* Task prompt
Set down every entry exactly as given. Pictures are to be left out.

*** Source material ***

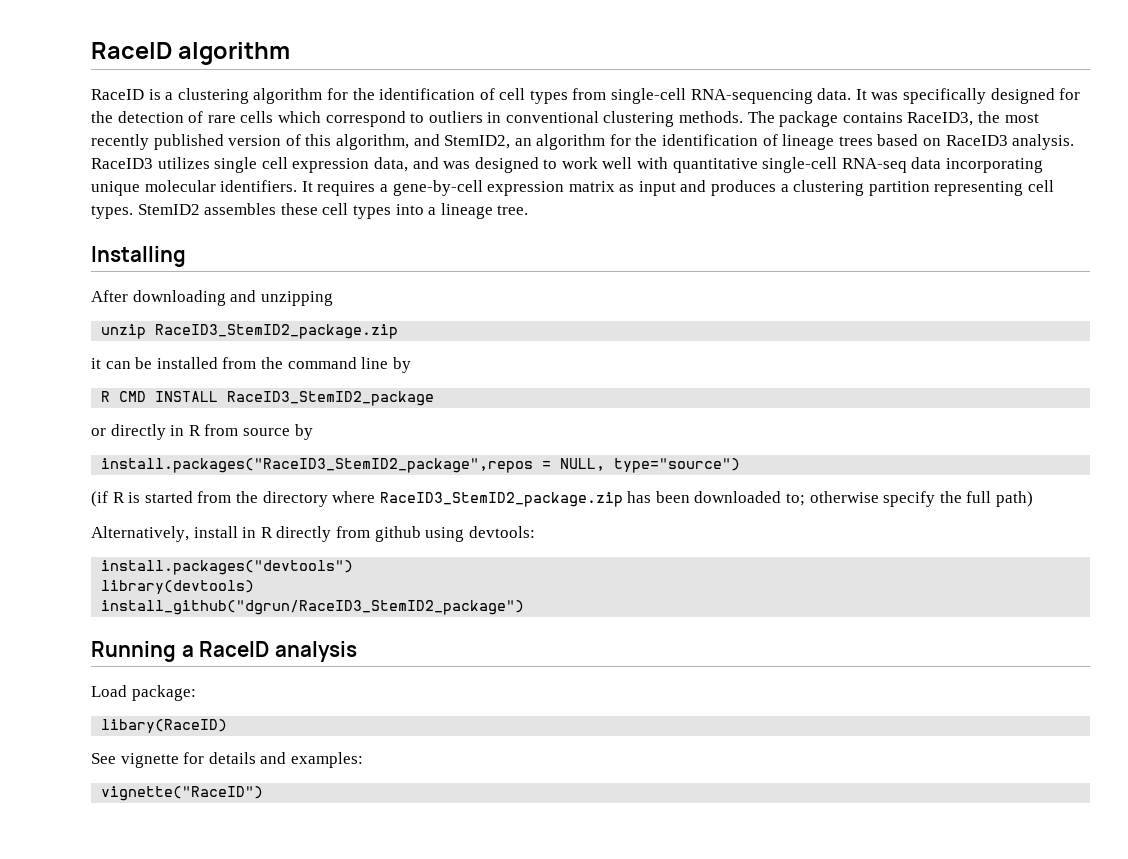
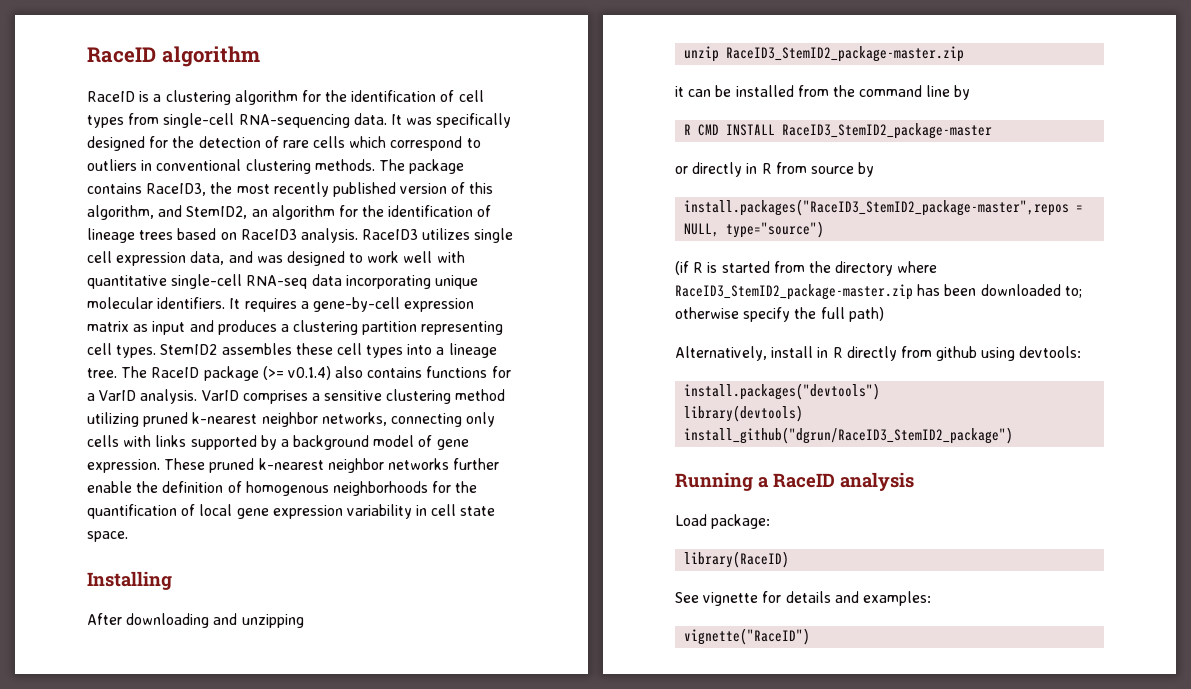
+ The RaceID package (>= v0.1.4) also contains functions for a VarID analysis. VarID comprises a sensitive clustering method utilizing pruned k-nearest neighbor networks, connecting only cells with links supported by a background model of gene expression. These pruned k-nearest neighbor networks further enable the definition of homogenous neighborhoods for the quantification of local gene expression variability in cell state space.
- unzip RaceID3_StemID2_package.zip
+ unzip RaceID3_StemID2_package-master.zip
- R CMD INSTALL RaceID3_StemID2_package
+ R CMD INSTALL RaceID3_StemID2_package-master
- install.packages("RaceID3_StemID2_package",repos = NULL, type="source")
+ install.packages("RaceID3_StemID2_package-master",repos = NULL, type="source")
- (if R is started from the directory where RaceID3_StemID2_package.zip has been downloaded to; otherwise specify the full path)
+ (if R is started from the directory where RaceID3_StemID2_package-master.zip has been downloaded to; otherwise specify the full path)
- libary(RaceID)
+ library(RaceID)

*** End of Source material ***

* Solution for this task
+ The RaceID package (>= v0.1.4) also contains functions for a VarID analysis. VarID comprises a sensitive clustering method utilizing pruned k-nearest neighbor networks, connecting only cells with links supported by a background model of gene expression. These pruned k-nearest neighbor networks further enable the definition of homogenous neighborhoods for the quantification of local gene expression variability in cell state space.
- unzip RaceID3_StemID2_package.zip
+ unzip RaceID3_StemID2_package-master.zip
- R CMD INSTALL RaceID3_StemID2_package
+ R CMD INSTALL RaceID3_StemID2_package-master
- install.packages("RaceID3_StemID2_package",repos = NULL, type="source")
+ install.packages("RaceID3_StemID2_package-master",repos = NULL, type="source")
- (if R is started from the directory where RaceID3_StemID2_package.zip has been downloaded to; otherwise specify the full path)
+ (if R is started from the directory where RaceID3_StemID2_package-master.zip has been downloaded to; otherwise specify the full path)
- libary(RaceID)
+ library(RaceID)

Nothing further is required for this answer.